▶ **Assignment**: The records below need to be repeated exactly, with every picture left out.

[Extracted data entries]
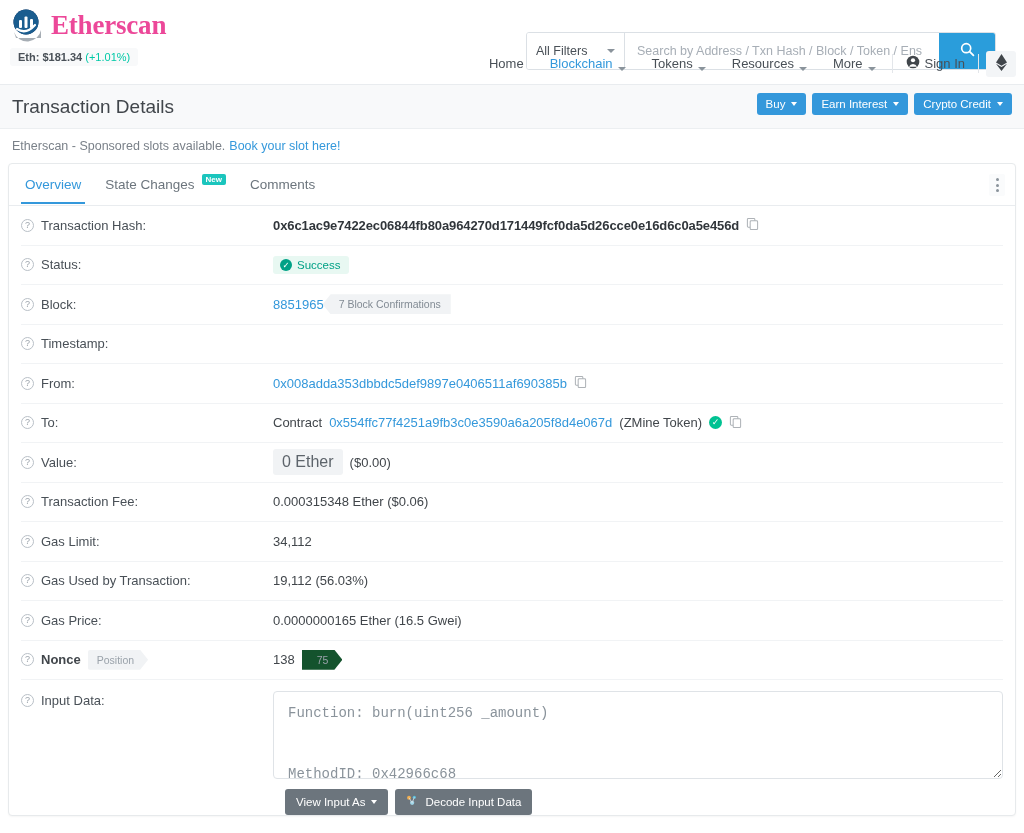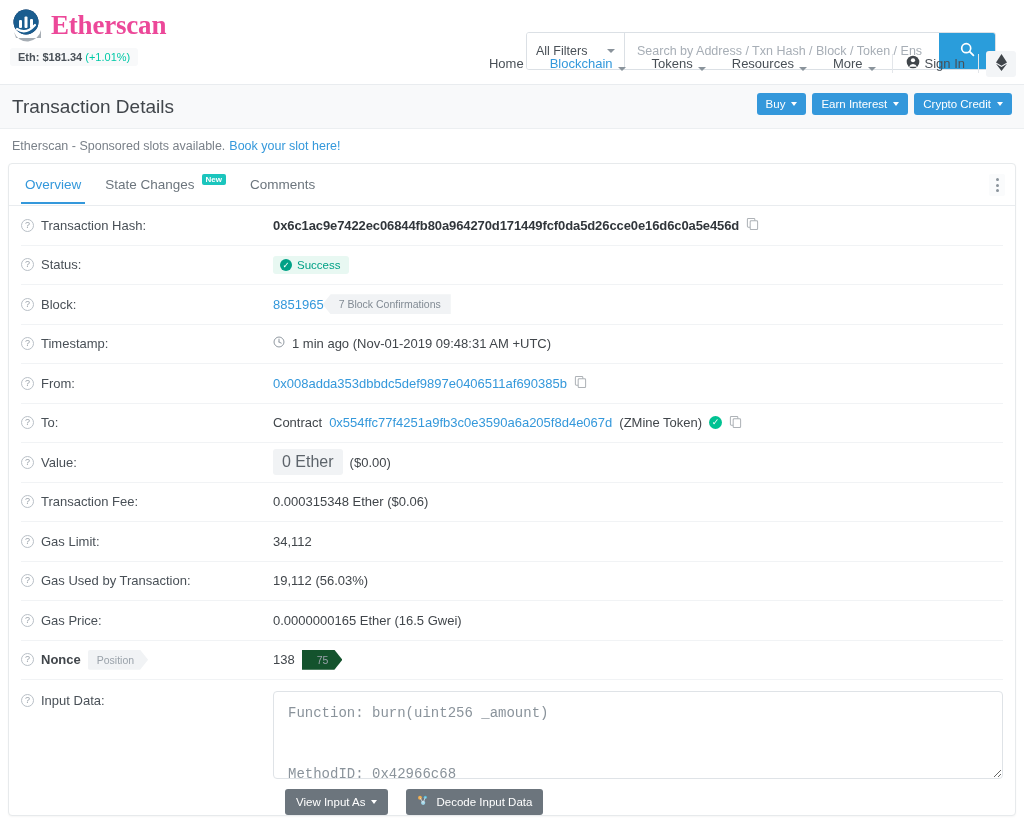--- a/index.html
+++ b/index.html
@@ -406,16 +406,6 @@
       <div class="row-label">
         <span class="qmark">?</span>
         <span>Timestamp:</span>
-      </div>
-      <div class="row-value">
-        <span class="clock-ico">
-          <svg width="12" height="12" viewBox="0 0 14 14">
-            <circle cx="7" cy="7" r="5.8" fill="none" stroke="#8a939b" stroke-width="1.1"></circle>
-            <line x1="7" y1="7" x2="7" y2="3.6" stroke="#8a939b" stroke-width="1.1" stroke-linecap="round"></line>
-            <line x1="7" y1="7" x2="9.6" y2="8.3" stroke="#8a939b" stroke-width="1.1" stroke-linecap="round"></line>
-          </svg>
-        </span>
-        <span>1 min ago (Nov-01-2019 09:48:31 AM +UTC)</span>
       </div>
     </div>
 

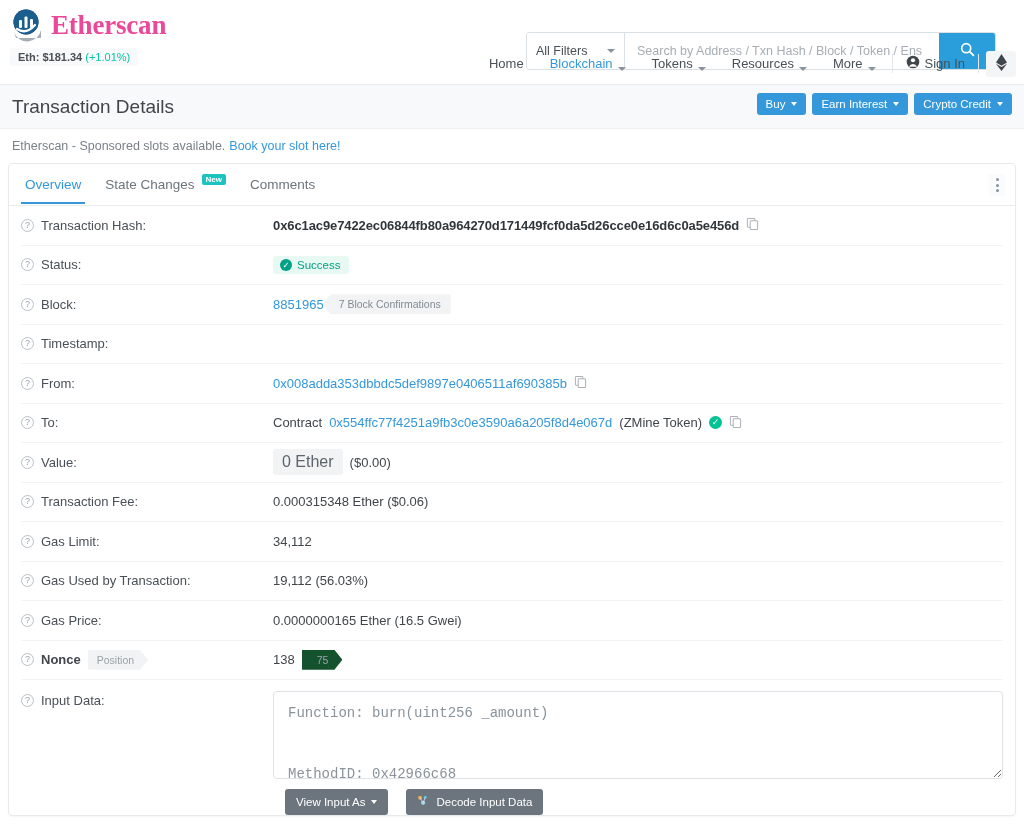--- a/index.html
+++ b/index.html
@@ -225,7 +225,7 @@
     white-space: pre-wrap; word-break: break-all;
     overflow: hidden; resize: vertical; position: relative;
   }
-  .inp-actions { display: flex; gap: 18px; margin-top: 10px; margin-left: 264px; }
+  .inp-actions { display: flex; gap: 7px; margin-top: 10px; margin-left: 264px; }
   .btn-dark {
     background: #6c757d; color: #fff; border: none; border-radius: 3px;
     font-size: 11.5px; padding: 6px 11px; cursor: pointer;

▶ **Expected output**:
--- a/index.html
+++ b/index.html
@@ -406,16 +406,6 @@
       <div class="row-label">
         <span class="qmark">?</span>
         <span>Timestamp:</span>
-      </div>
-      <div class="row-value">
-        <span class="clock-ico">
-          <svg width="12" height="12" viewBox="0 0 14 14">
-            <circle cx="7" cy="7" r="5.8" fill="none" stroke="#8a939b" stroke-width="1.1"></circle>
-            <line x1="7" y1="7" x2="7" y2="3.6" stroke="#8a939b" stroke-width="1.1" stroke-linecap="round"></line>
-            <line x1="7" y1="7" x2="9.6" y2="8.3" stroke="#8a939b" stroke-width="1.1" stroke-linecap="round"></line>
-          </svg>
-        </span>
-        <span>1 min ago (Nov-01-2019 09:48:31 AM +UTC)</span>
       </div>
     </div>
 

--- a/index.html
+++ b/index.html
@@ -225,7 +225,7 @@
     white-space: pre-wrap; word-break: break-all;
     overflow: hidden; resize: vertical; position: relative;
   }
-  .inp-actions { display: flex; gap: 18px; margin-top: 10px; margin-left: 264px; }
+  .inp-actions { display: flex; gap: 7px; margin-top: 10px; margin-left: 264px; }
   .btn-dark {
     background: #6c757d; color: #fff; border: none; border-radius: 3px;
     font-size: 11.5px; padding: 6px 11px; cursor: pointer;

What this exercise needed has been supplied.